RAW DATA:
####################
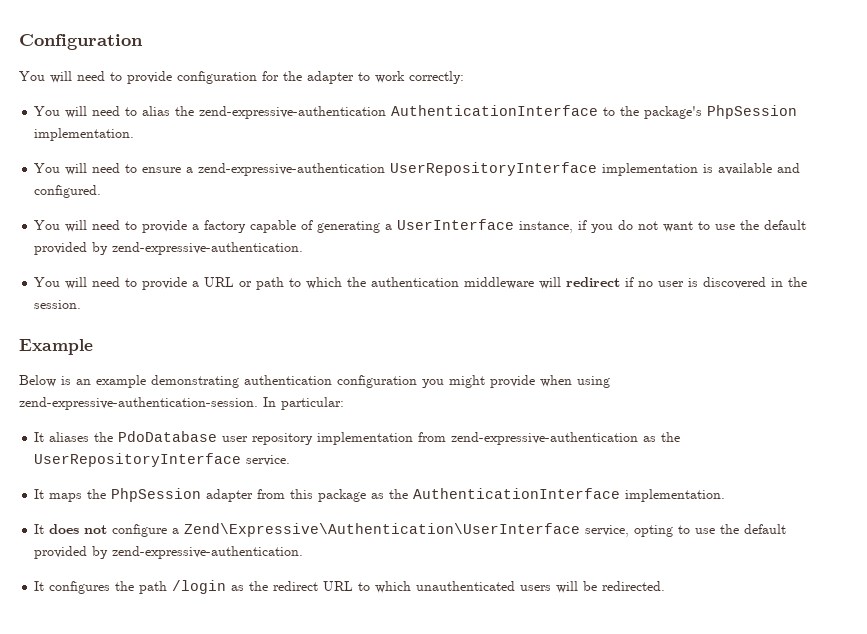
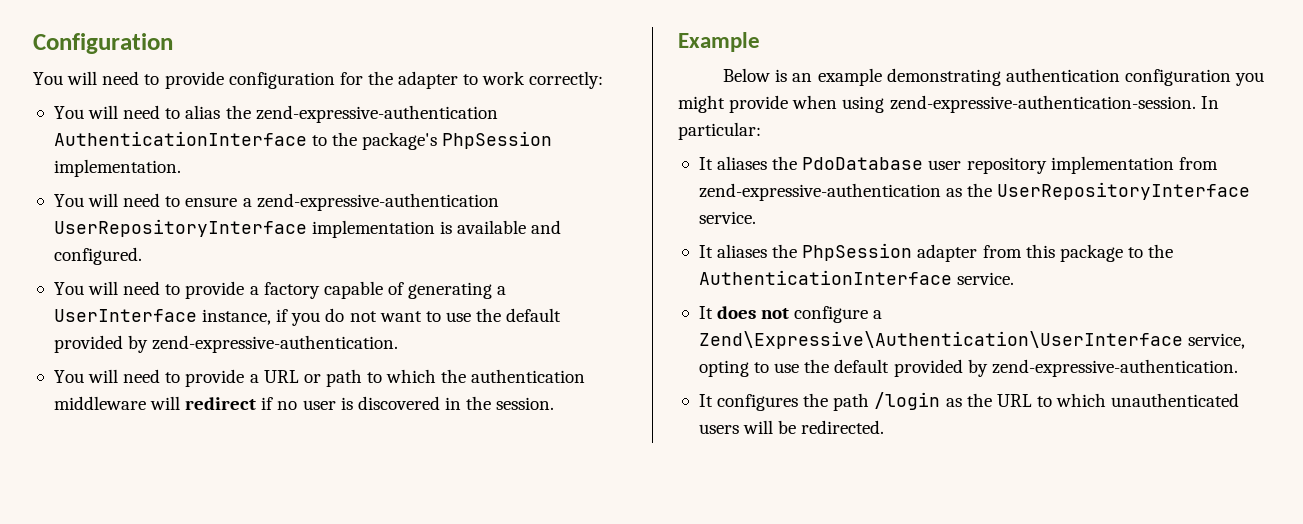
[49,493,83,502] maps -> [717,244,768,258] aliases
[371,493,385,499] as -> [1127,247,1143,258] to
[625,489,726,502] implementation. -> [957,272,1015,285] service.
[273,581,319,591] redirect -> (992, 400) none

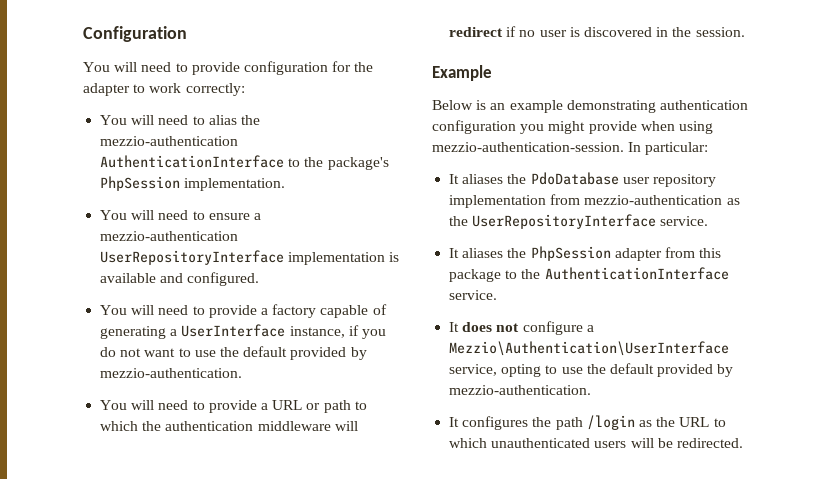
[255,105,498,123] zend-expressive-authentication -> [100,136,239,146] mezzio-authentication
[256,193,499,211] zend-expressive-authentication -> [100,231,239,241] mezzio-authentication
[152,335,399,353] zend-expressive-authentication. -> [100,368,243,378] mezzio-authentication.
[889,95,1196,113] zend-expressive-authentication-session. -> [432,142,624,152] mezzio-authentication-session.
[698,183,941,201] zend-expressive-authentication -> [584,195,723,205] mezzio-authentication
[698,331,1183,349] Zend\Expressive\Authentication\UserInterface -> [449,341,730,356] Mezzio\Authentication\UserInterface
[991,359,1238,377] zend-expressive-authentication. -> [449,385,592,395] mezzio-authentication.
####################
WORK ORDER: The answer must consist only of the lines from the beginning of the entries above through the line that holds "[255,105,498,123] zend-expressive-authentication ->", reproduced exactly and without pictures.

WRITTEN REPLY:
[49,493,83,502] maps -> [717,244,768,258] aliases
[371,493,385,499] as -> [1127,247,1143,258] to
[625,489,726,502] implementation. -> [957,272,1015,285] service.
[273,581,319,591] redirect -> (992, 400) none

[255,105,498,123] zend-expressive-authentication -> [100,136,239,146] mezzio-authentication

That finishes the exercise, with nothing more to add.